**Given information**
..............................

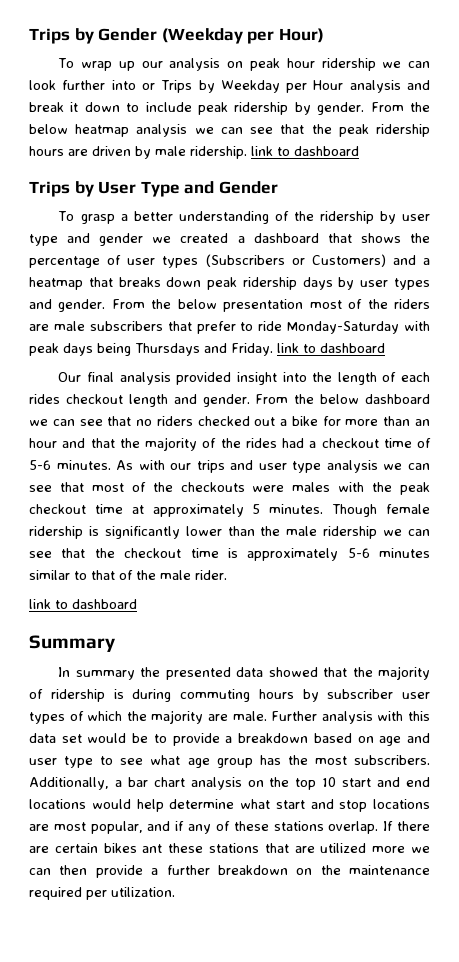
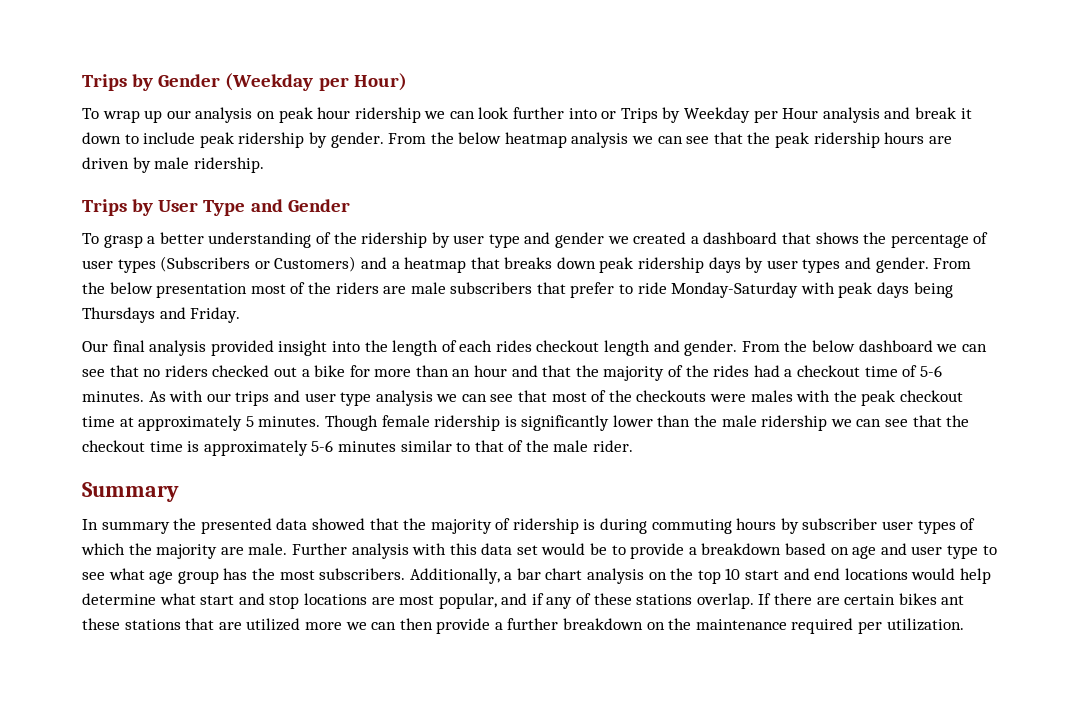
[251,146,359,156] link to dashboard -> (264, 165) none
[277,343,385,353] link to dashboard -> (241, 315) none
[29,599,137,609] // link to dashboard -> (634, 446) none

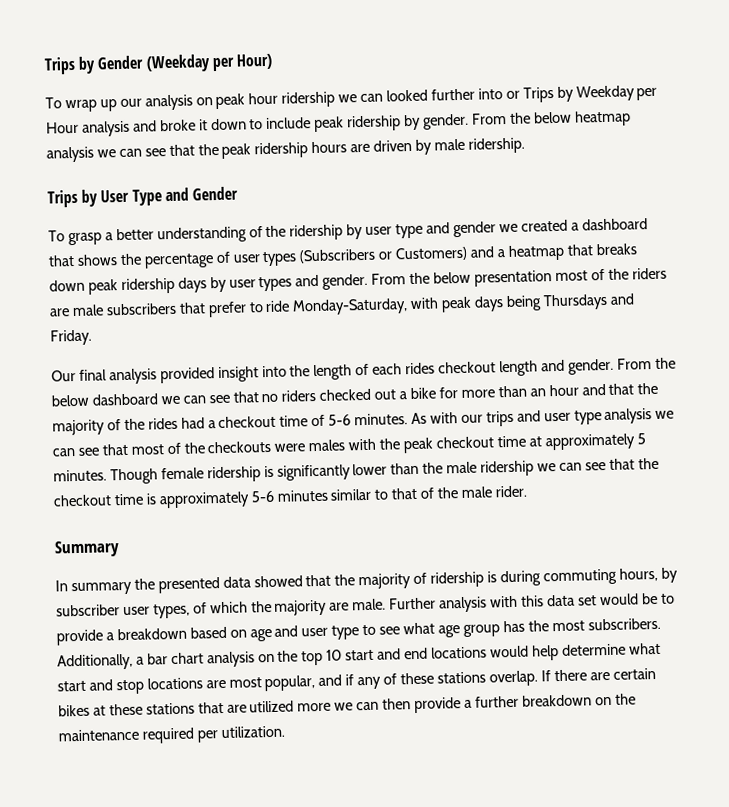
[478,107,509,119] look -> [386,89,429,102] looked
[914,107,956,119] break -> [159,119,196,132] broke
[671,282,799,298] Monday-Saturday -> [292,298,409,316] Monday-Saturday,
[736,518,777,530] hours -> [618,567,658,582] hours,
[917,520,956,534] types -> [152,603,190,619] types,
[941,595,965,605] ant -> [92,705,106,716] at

..............................

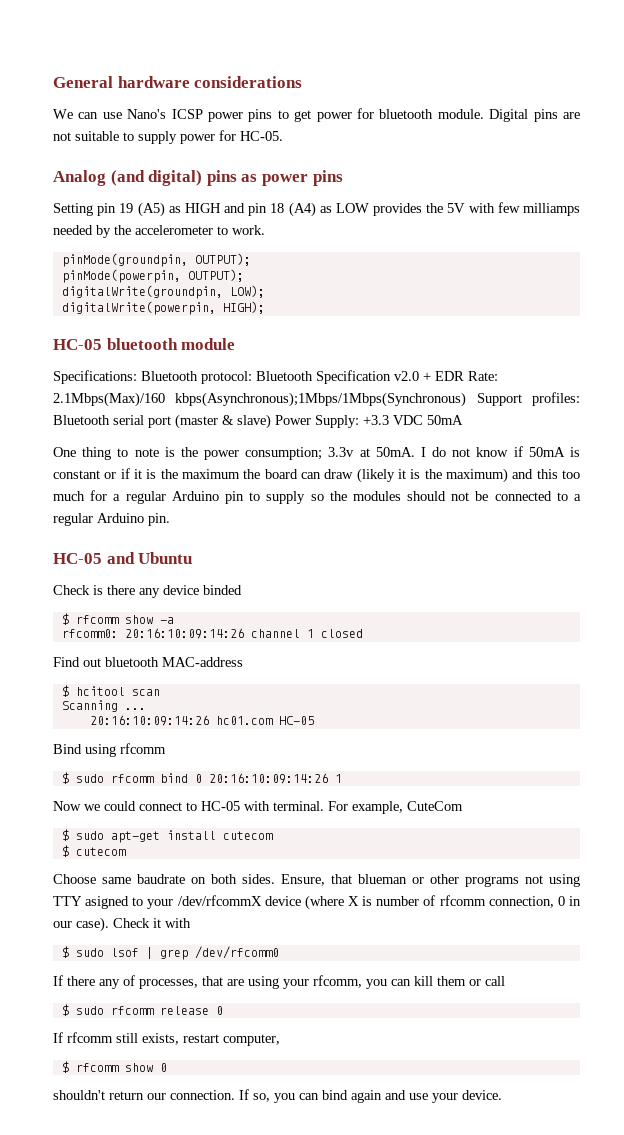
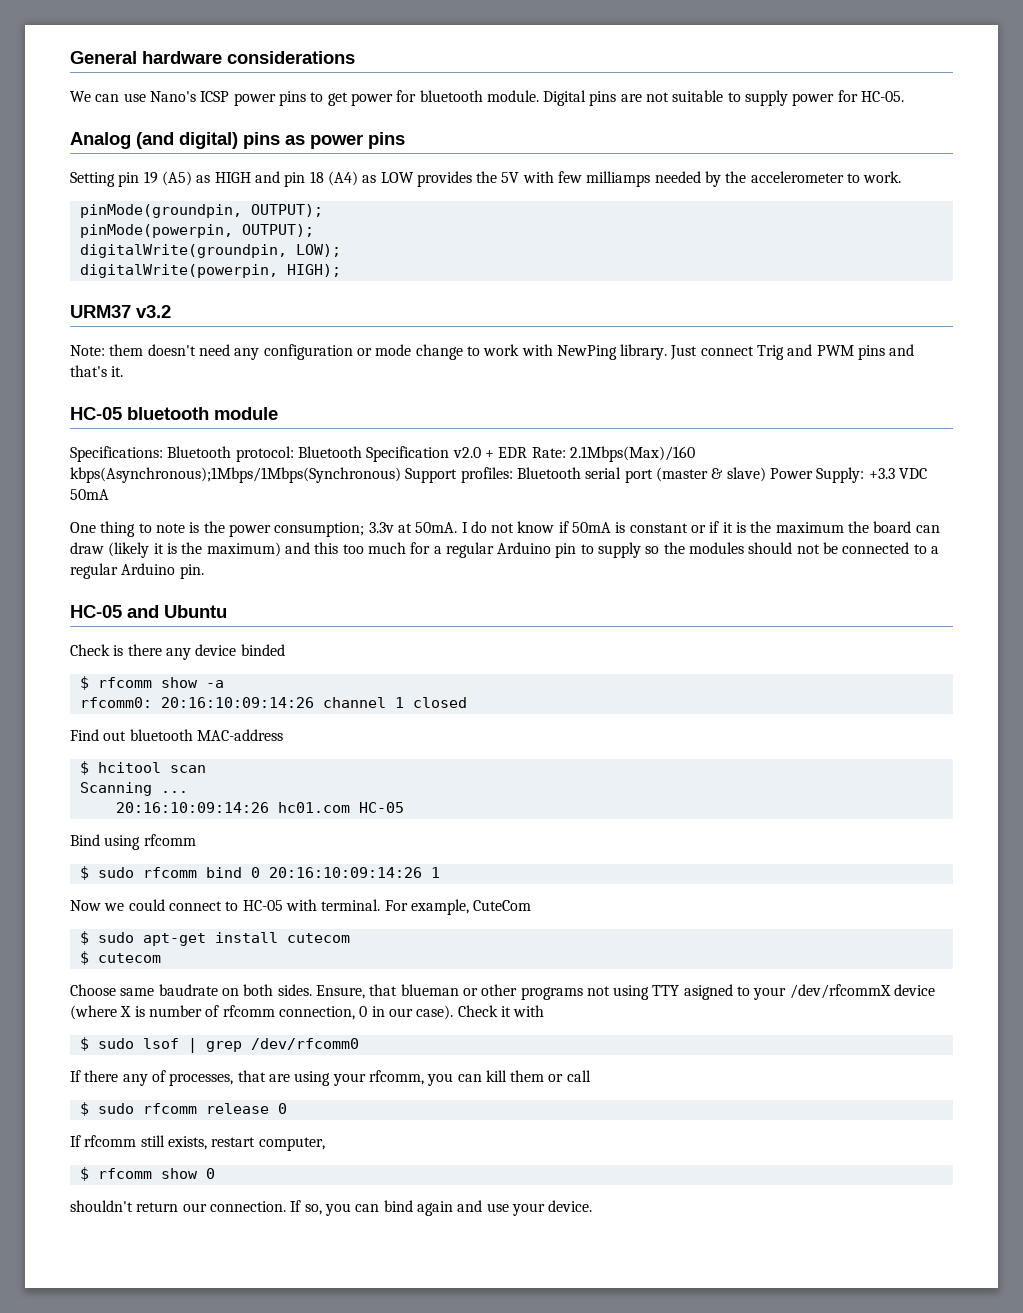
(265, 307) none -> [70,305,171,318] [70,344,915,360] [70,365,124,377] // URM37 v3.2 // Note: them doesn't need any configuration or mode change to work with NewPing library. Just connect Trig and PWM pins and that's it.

..............................

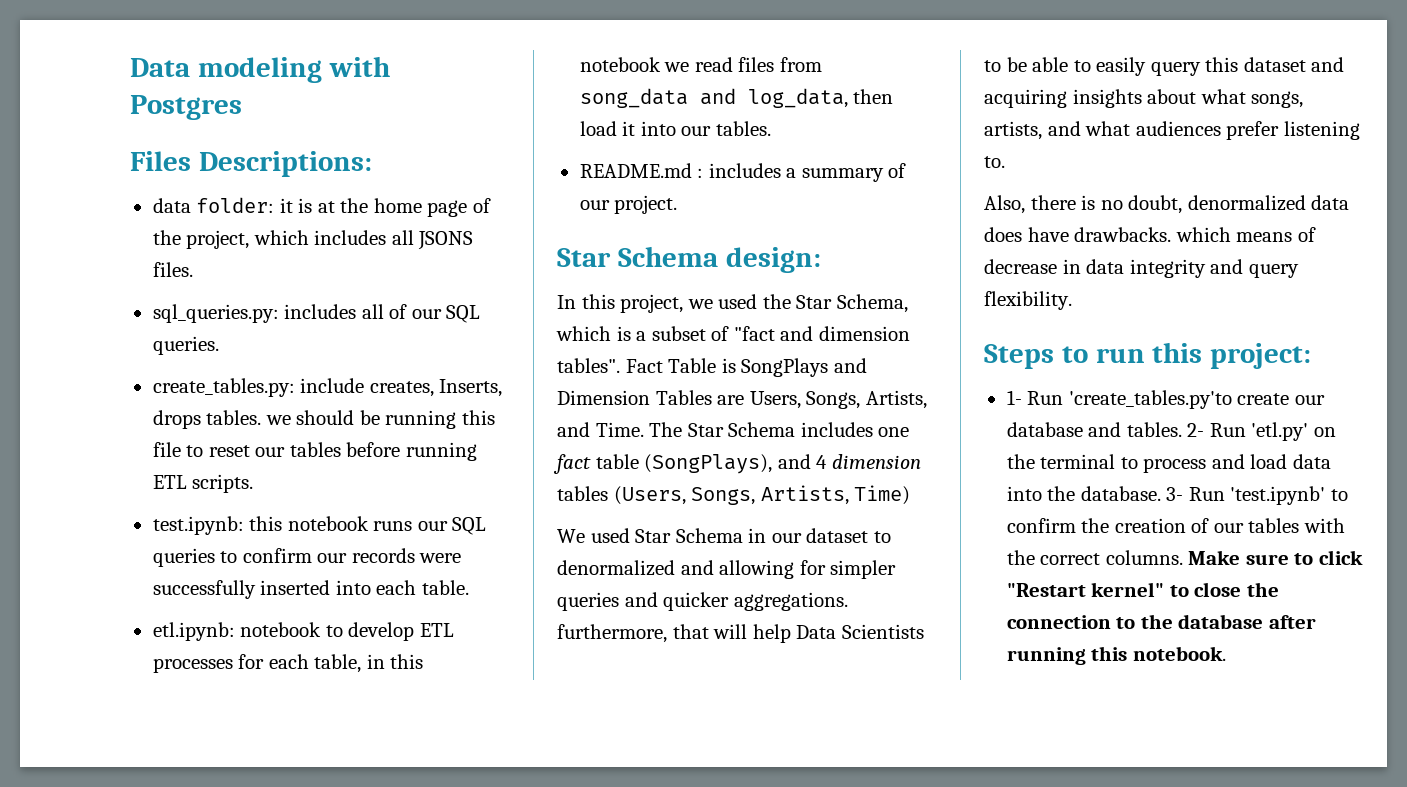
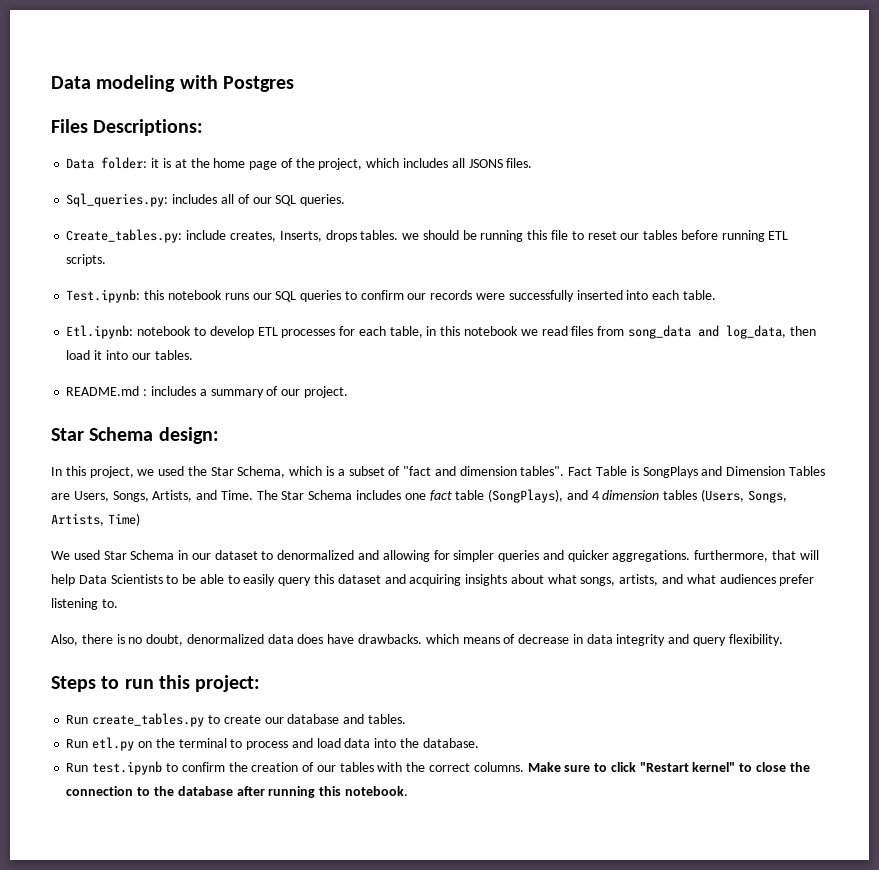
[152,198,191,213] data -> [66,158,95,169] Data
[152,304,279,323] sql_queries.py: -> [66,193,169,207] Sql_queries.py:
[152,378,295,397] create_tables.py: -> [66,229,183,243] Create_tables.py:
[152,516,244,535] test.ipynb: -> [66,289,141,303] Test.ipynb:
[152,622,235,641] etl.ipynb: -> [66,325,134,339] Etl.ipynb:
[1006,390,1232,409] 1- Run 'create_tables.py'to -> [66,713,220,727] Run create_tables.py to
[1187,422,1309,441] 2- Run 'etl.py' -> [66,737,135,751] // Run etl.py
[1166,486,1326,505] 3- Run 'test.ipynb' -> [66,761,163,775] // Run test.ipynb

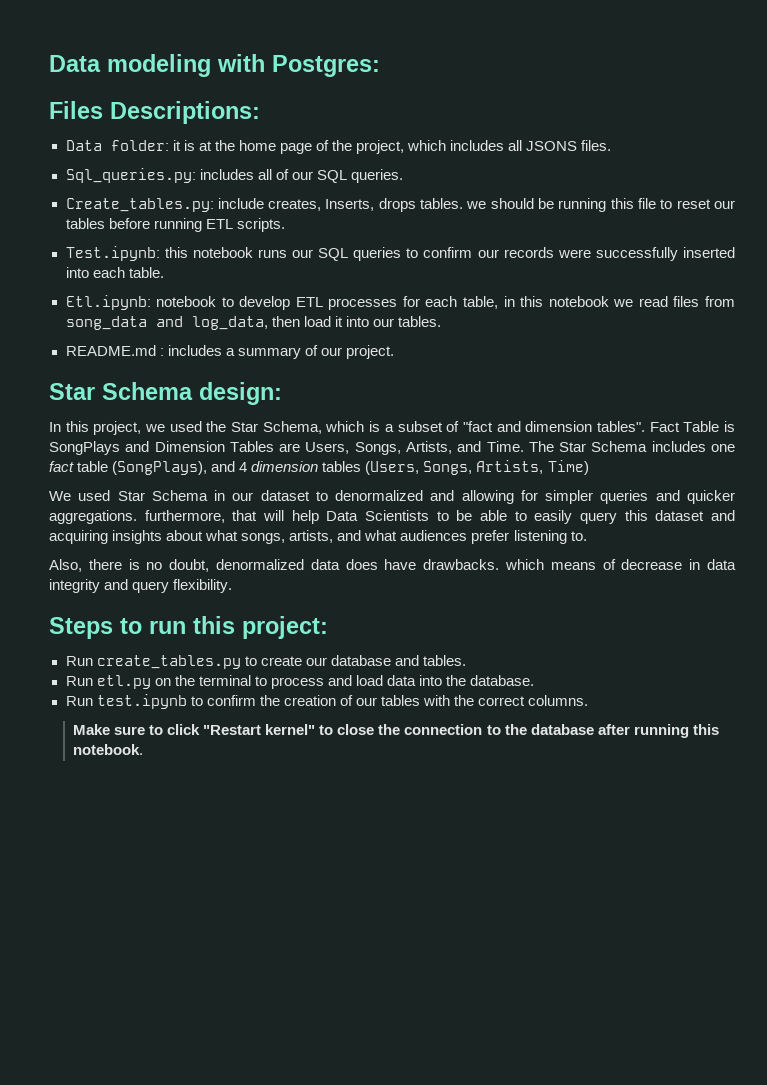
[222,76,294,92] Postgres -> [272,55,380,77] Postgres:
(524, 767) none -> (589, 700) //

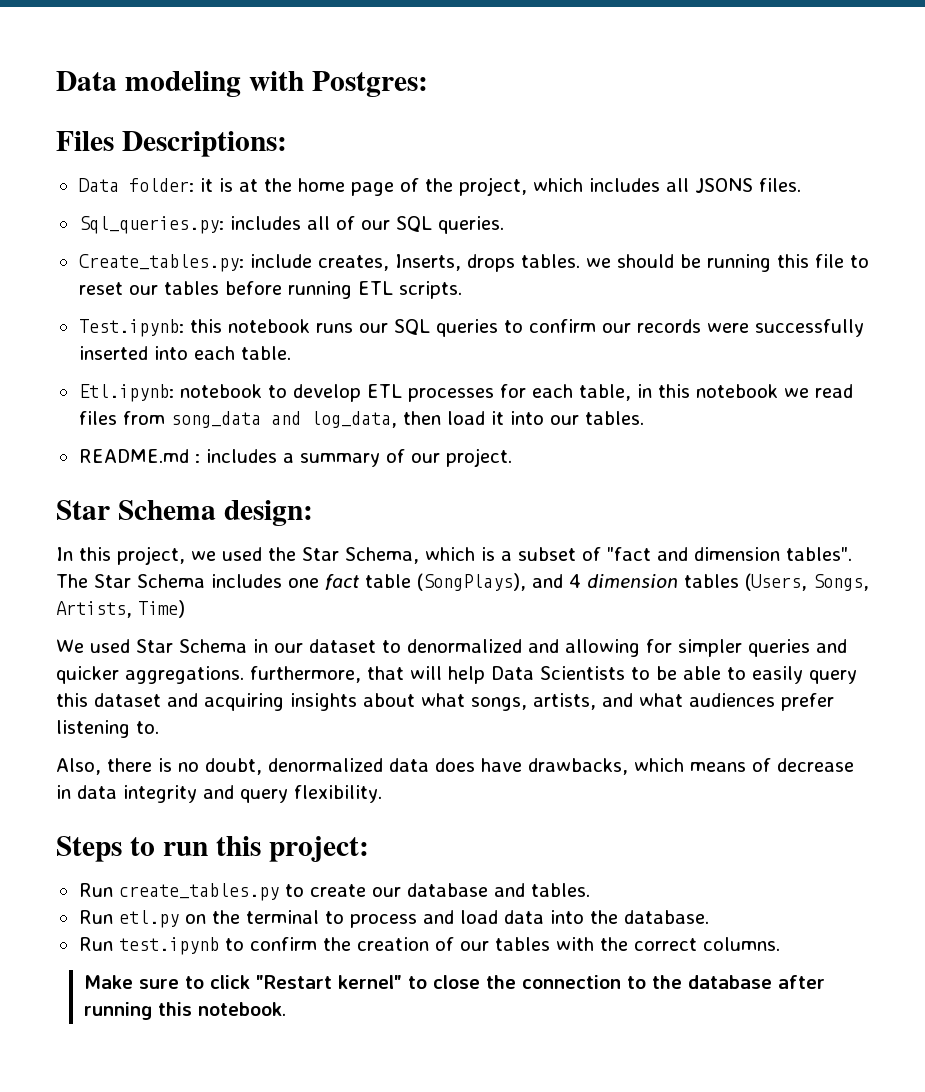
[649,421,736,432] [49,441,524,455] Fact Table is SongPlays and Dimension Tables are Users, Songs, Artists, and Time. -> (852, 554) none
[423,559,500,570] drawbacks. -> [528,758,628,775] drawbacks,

..............................

**Your objective**
Output exactly the stretch of the listing that begins at the line containing "[251,146,359,156] link to" and ends at the line containing "[941,595,965,605] ant -> [92,705,106,716] at", both kept. Omit pictures and everything else.

**Your response**
[251,146,359,156] link to dashboard -> (264, 165) none
[277,343,385,353] link to dashboard -> (241, 315) none
[29,599,137,609] // link to dashboard -> (634, 446) none

[478,107,509,119] look -> [386,89,429,102] looked
[914,107,956,119] break -> [159,119,196,132] broke
[671,282,799,298] Monday-Saturday -> [292,298,409,316] Monday-Saturday,
[736,518,777,530] hours -> [618,567,658,582] hours,
[917,520,956,534] types -> [152,603,190,619] types,
[941,595,965,605] ant -> [92,705,106,716] at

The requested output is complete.